===== Data for review =====

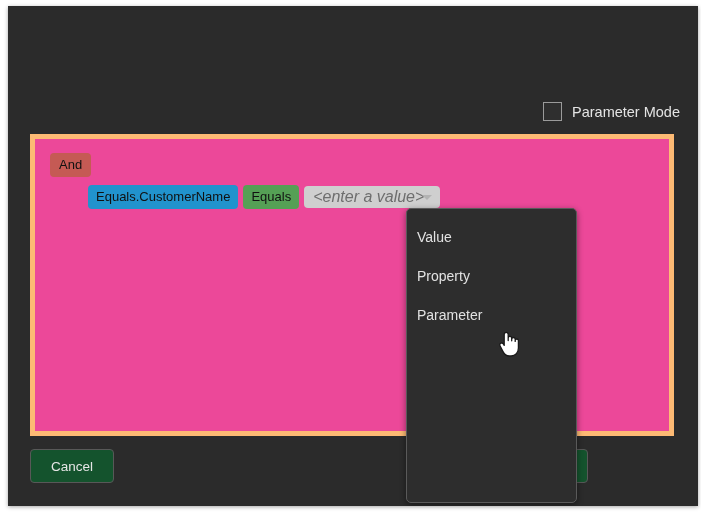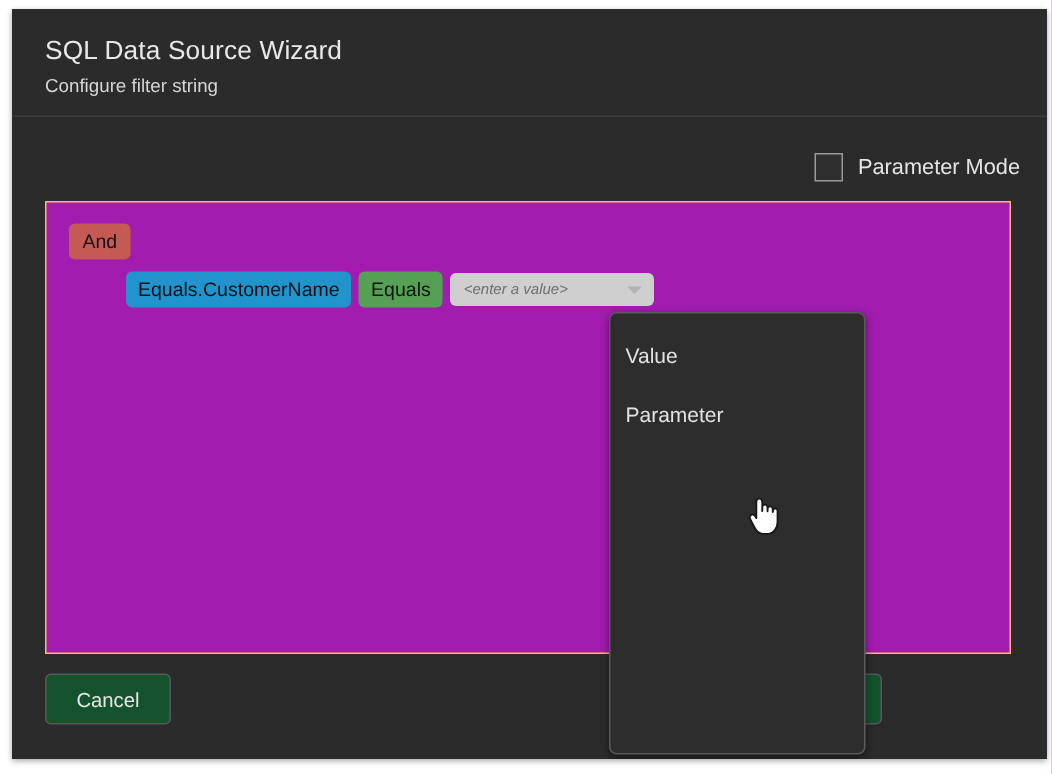--- a/index.html
+++ b/index.html
@@ -229,10 +229,6 @@
 
   <div class="dialog">
 
-    <div class="header">
-      <div class="header-title">SQL Data Source Wizard</div>
-      <div class="header-subtitle">Configure filter string</div>
-    </div>
 
     <div class="advanced-row">
       <div class="checkbox"></div>

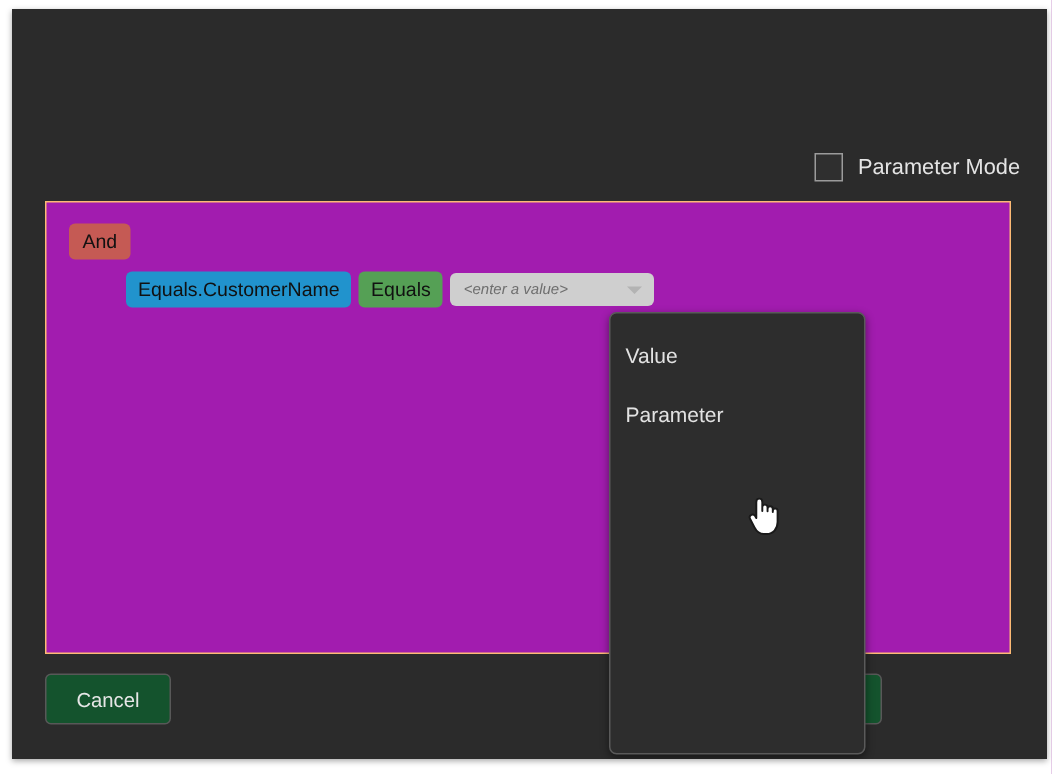--- a/index.html
+++ b/index.html
@@ -93,8 +93,8 @@
     top: 128px;
     width: 644px;
     height: 302px;
-    border: 1px solid #fdba74;
-    background: #a21caf;
+    border: 5px solid #fdba74;
+    background: #ec4899;
     box-sizing: border-box;
   }
 

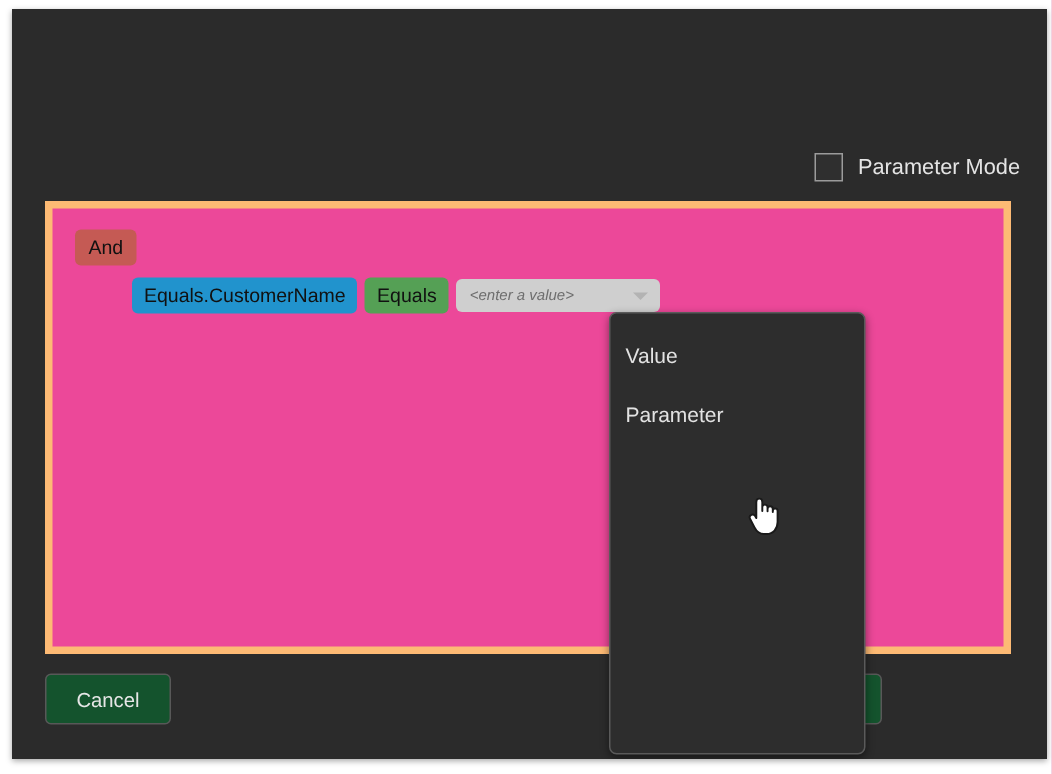--- a/index.html
+++ b/index.html
@@ -143,7 +143,7 @@
     cursor: pointer;
   }
   .value-placeholder {
-    font-size: 10px;
+    font-size: 16px;
     font-style: italic;
     color: #6e6e6e;
     padding-left: 9px;

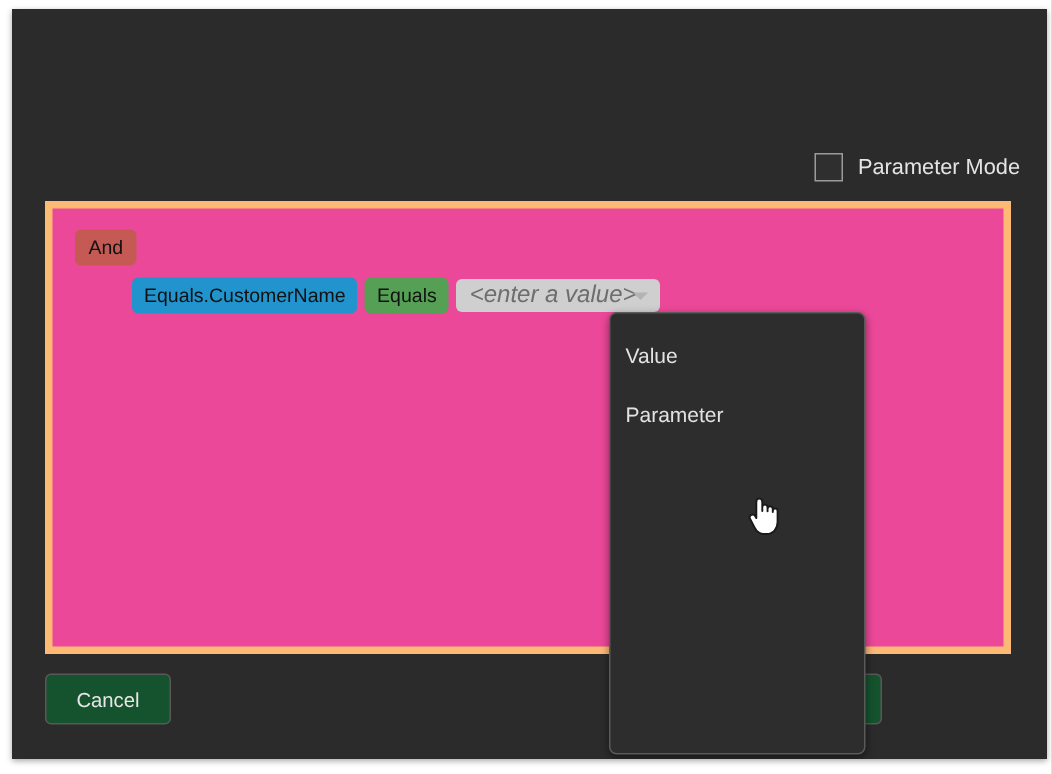--- a/index.html
+++ b/index.html
@@ -256,6 +256,7 @@
 
     <div class="dropdown">
       <div class="menu-item">Value</div>
+      <div class="menu-item">Property</div>
       <div class="menu-item">Parameter</div>
     </div>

=====

> [Task requirements]: Produce an exact copy of the lines from the line containing "width: 644px;" through the last line of the records, with no pictures and no other text.

> [Problem solution]:
     width: 644px;
     height: 302px;
-    border: 1px solid #fdba74;
-    background: #a21caf;
+    border: 5px solid #fdba74;
+    background: #ec4899;
     box-sizing: border-box;
   }
 

--- a/index.html
+++ b/index.html
@@ -143,7 +143,7 @@
     cursor: pointer;
   }
   .value-placeholder {
-    font-size: 10px;
+    font-size: 16px;
     font-style: italic;
     color: #6e6e6e;
     padding-left: 9px;

--- a/index.html
+++ b/index.html
@@ -256,6 +256,7 @@
 
     <div class="dropdown">
       <div class="menu-item">Value</div>
+      <div class="menu-item">Property</div>
       <div class="menu-item">Parameter</div>
     </div>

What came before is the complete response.